DevOps is a platform that reduces the space between Dev that is Development Team and Ops that is Operation Team to reduce the systems development life cycle. We can say that DevOps is a methodology or practice which is used for system scaling. It is an infinite loop because, in this, every stage work in continuous form.This article will give an insight about GCP DevOps Pipeline Implementation and Deployment.

Pipeline The pipeline is a method or technique of decomposing a sequential process into a subprocess. In this, each sub-process is executed in a particular segment that operates it concurrently with another segment.Pipeline is a set of data process element which is connected in series. The pipeline is divided into a different stage, and these different stages are combined to form a pipe-like structure.

Building a GCP DevOps Pipeline

DevOps pipeline is set up in a software project that helps to deliver continuous integration, continuous deployment, and eventually find the continuous Delivery of the project. The main idea behind pipeline is too able to create a reliable and repeatable system and able to continuously improve the process of software development and Delivery to make software delivery faster.

Overview of Continuous Integration

It is a software development life cycle. It builds your application continuously. Basically, in this continuous integration server, compiles the code, validate the code, and review the code, Unit testing, Integration testing, and packaging the application.

  • Unit testing is a testing of each part of the code.
  • Integration testing is how different parts of codes work together.

How Continuous Integration Works?

This pipeline is a logical representation of how the software will move along various phases and stages in this life cycle –

In the first phase of the pipeline, developers put their code, and then code goes into the version control system.

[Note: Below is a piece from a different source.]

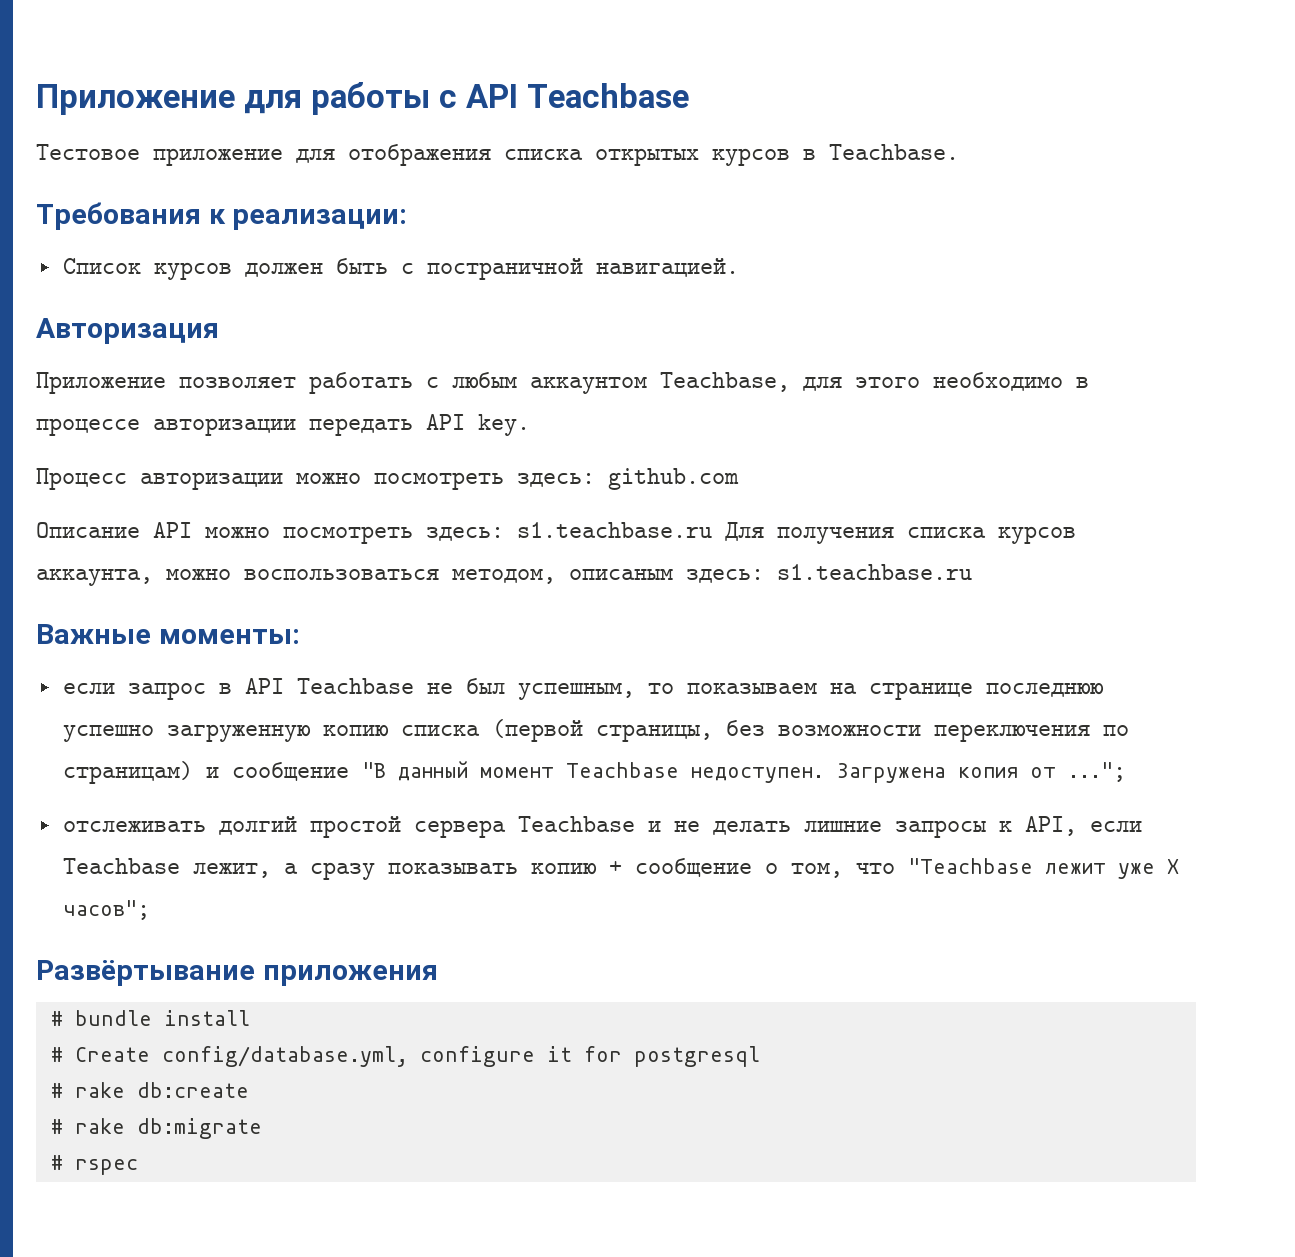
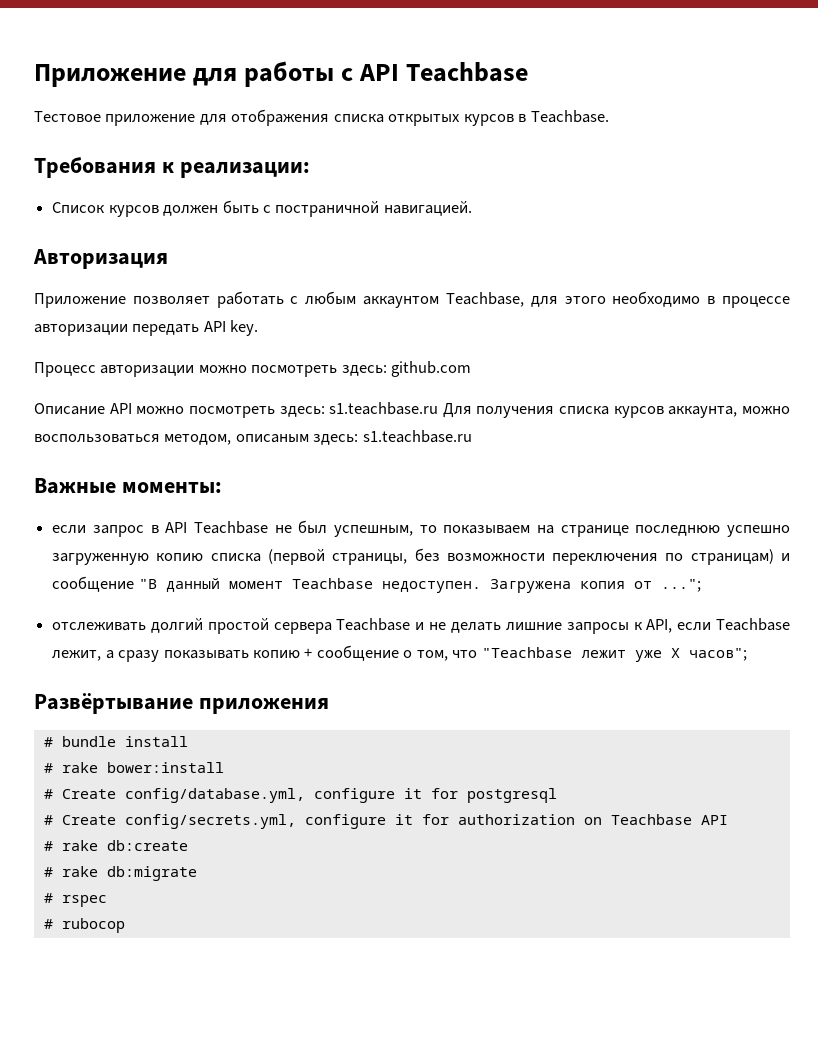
(250, 1018) none -> [43,762,224,773] // # rake bower:install
(760, 1056) none -> [43,814,728,829] // # Create config/secrets.yml, configure it for authorization on Teachbase API
(138, 1167) none -> [43,918,125,933] // # rubocop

Having a proper version tag, if we have any error, we can go to the particular version and then check the code.

After the version control is done, then it goes to the build phase where code is taken from the version control system then it is compiled. The code of all the features is merged, and then it is compiled together.

Once the code is compiled, then it goes to testing where unit testing takes place. We break the complete software in small chunks based on a different path. It is divided into small units to understand how it works after this Integration testing take place, where it assures that all the integrated way can work together or not.

After testing, the code is sent to the deploy phase, where the software is deployed on a test server where you view the code.

If there is an error in testing, then code is sent back to the development team, they fixed it and then sent back the code again to the version control.

Introduction to Continuous Deployment

Continuous deployment is a plan for a software release, where every code passes through the automated testing phase. It is automatically released into the production environment, making changes that are visible to the software’ s users.

With Continuous Deployment, every move that is made in code deploys to production automatically. This methodology works well in project environments where you can plan to use the user as the actual tester, and it can be quick to release.

Overview of Continuous Delivery

Continuous Delivery is the potential or ability to change all the types that are including new features, configuration changes, bug fixes into production, or the hands of users, safely and quickly, in an environment-friendly way. Continuous Delivery is a small raise cycle with short sprints, where the goal is to keep the code in a deployed state at any given time. It does not mean that your project or code is 100% complete.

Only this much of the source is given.